Full Report for Listed Buildings
The list description is not intended to be a complete inventory of what is listed: it is principally intended to aid identification. By law, the definition of a listed building includes the entire building (i) and any structure or object that is fixed to the said building and ancillary to it and (ii) any other structure or object that forms part of the land and has done so since before 1 July 1948, and was within the curtilage of the building, and ancillary to it, on the date on which said building was first included in the list, or on 1 January 1969, whichever was later.
Date of Designation
18/07/1997
Date of Amendment
18/07/1997
Name of Property
Capel Mawr Presbyterian Chapel
Unitary Authority
Isle of Anglesey
Location
Prominently sited on the corner of Chapel Street and New Street.
Broad Class
Religious, Ritual and Funerary
History
The Calvinistic Methodist cause began in Menai Bridge c.1808. Meetings were first held in private dwellings throughout the town until 1838, when the first chapel was built. In 1856 most of the first chapel was demolished in order to build a new and more spacious replacement on the site. In 1860 the chapel house was built in the grounds and the gallery added, at a cost of £400. In 1869 the chapel was re-roofed and in 1871, Mr Richard Davies, Treborth, donated a pulpit and set fawr made of pitch pine at a cost of £100. In 1904 an extension was built to the rear of the chapel to accommodate a choir; at the same time the chapel had new pews and a pipe system for heating was installed. The interior may have been remodelled at the same time. In 1913 a pipe organ was built in the extension and the choir pews removed. There is chapel house in the grounds, and a schoolhouse on the opposite side of the street.
Exterior
Renaissance style chapel; 5-bays with 5-sided projecting bay (housing organ) at rear. Walls of rubble masonry faced with yellow brick in Flemish bond, with painted rendered dressings. Pitched slate roof with stone copings and lion's head bosses set behind copings at angles.

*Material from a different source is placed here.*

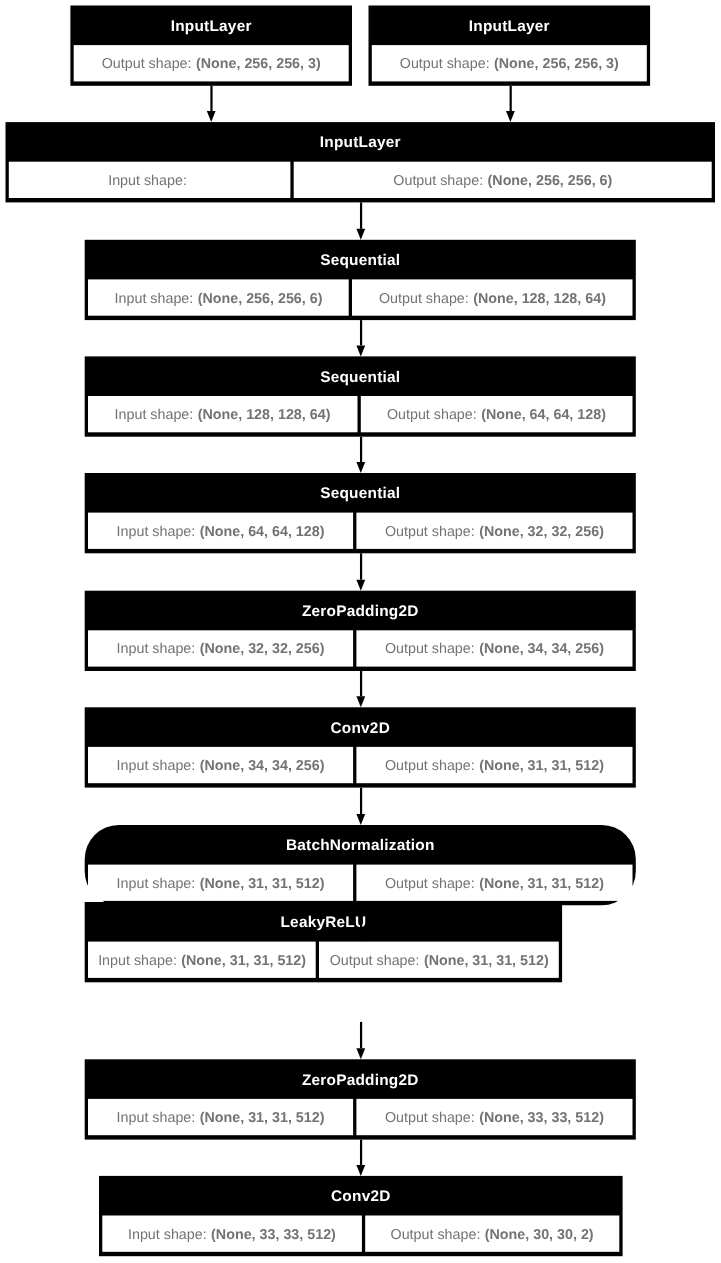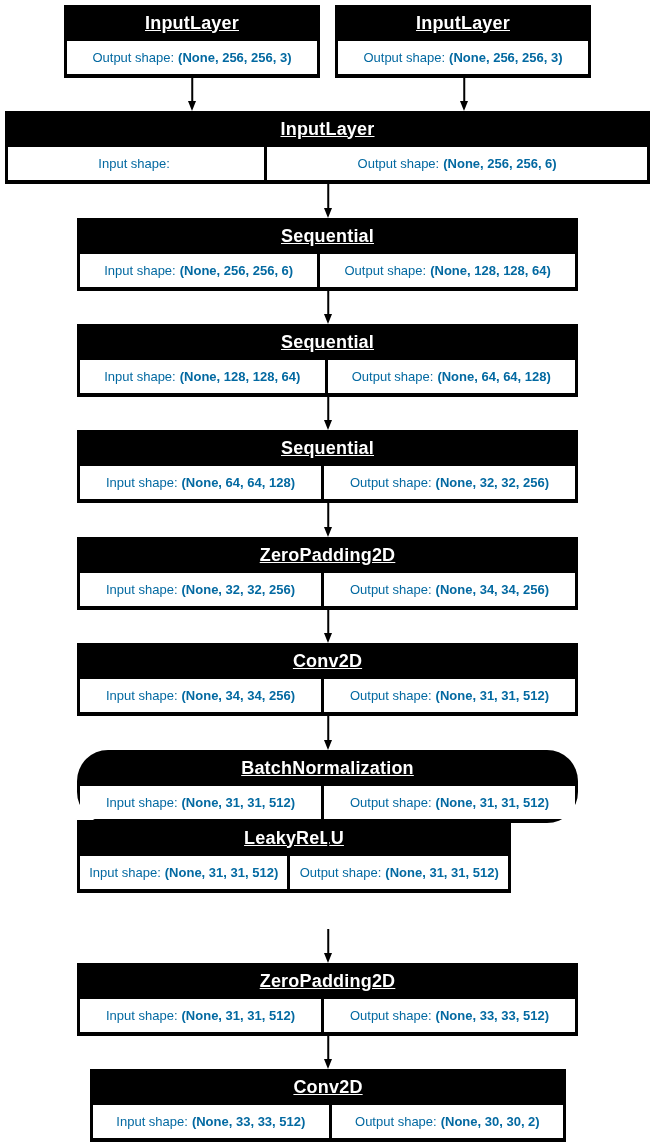"InputLayer" .node-title { font-size: 18px -> 14px; text-decoration: underline -> none }
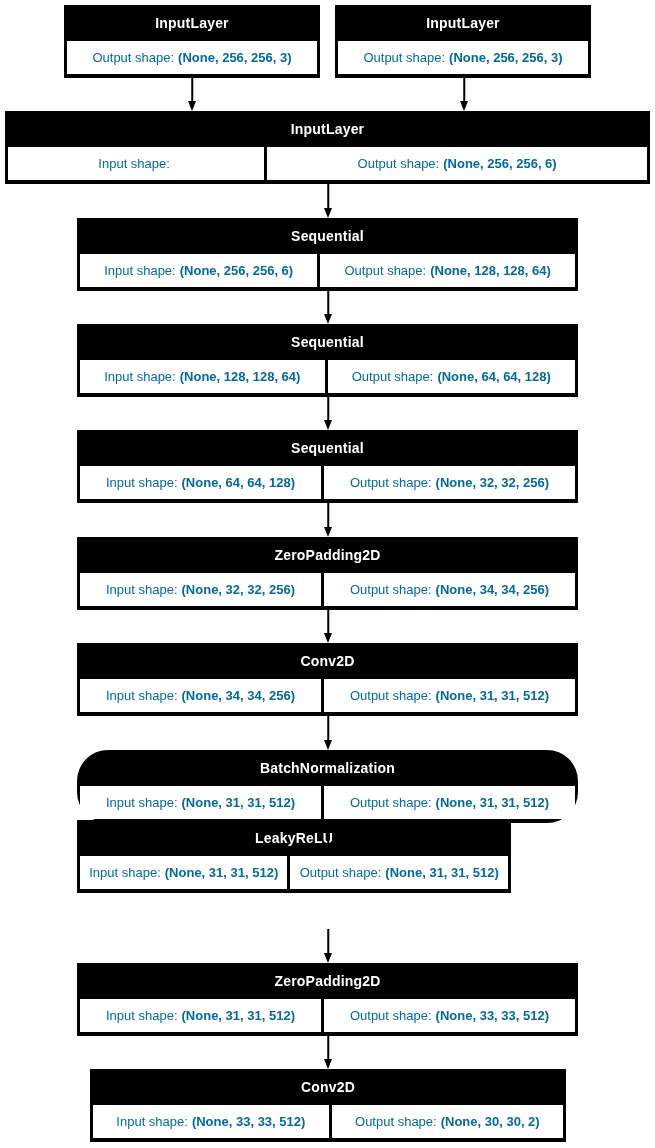"Output shape:" .cell { color: #0369a1 -> #737373 }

Pedimented entrance elevation is strongly symmetrical with windows alternating with the 2 entrances; doorways in advanced segmentally pedimented architraves, the pediment detail repeated in window heads. Panelled doors under 2-pane stained glass lights with floral design, echoed throughout in top 2 panes of the tall 17-pane windows, those to front with corbelled sills. Sides of 5 similar windows with stressed painted render architraves and moulded eaves cornice.
Rear elevation is pedimented as for front with advanced 5-sided projecting bay of 2 storeys. This has lower storey rendered with banded rustication, upper faced with brick with Tuscan pilasters each corner and rendered cornice and balustered parapet above, windows are 9 pane casements over long fixed lights, 4 in rear wall and 1 per storey to sides, panelled doors to left and right. Plaque on upper storey of rear wall, with rendered pedimented surround reads: ADDOLDY / METHODD CALFINAIDD / ADEILADWYD 1838 / AILADEILADWYD 1856 / ADNEWYDDWYD 1904 (Calvinistic Methodist Chapel - Built 1838 - Re-built 1856 - Extended 1904).
Interior
Entrance leads through to vestibule with side entrances to main chapel and stairs leading to gallery either side. Doors at E end lead into vestry and stairs to right leading to organ gallery.
Pitch pine pews arranged in U-shape with central bank, raking pews in U-shaped gallery with panelled front, supported on tapering cast iron fluted composite pillars.
Set fawr in W end, raised by one step, rectangular with projecting reading desk in centre, front and sides of open round arches on square pillars with cone finials on end posts. Pulpit is square with projecting front inset panels with rounded arches and Corinthian pillars and projecting cornice. Flanked by 5 curving stairs with chamfered newels topped by cone finials. Behind the pulpit is a frieze of arcading with round arches, above which is the organ set into alcove through an eliptical arch on Tuscan pilasters.
Highly elaborate plaster ceiling of 5 roof bays, each subdivided by moulded plaster ribs into quartrefoils and squares. Projecting obelisk bosses and decorated ventilation grilles with moulded cornice on capitals with painted floral frieze. Walls are plastered, painted with tongue and groove panelling to lower half under a moulded floral frieze and dado rail.
Memorials; S wall, brass plaque to Jane Helen Rowlands, missionary, d.1955, vestibule with 1914-1918 and 1939-1945 war memorial plaques.
Reason for designation
Included as a fine example of a mid C19 chapel in Renaissance style, which has an exceptionally good later interior, with fine fittings and plasterwork.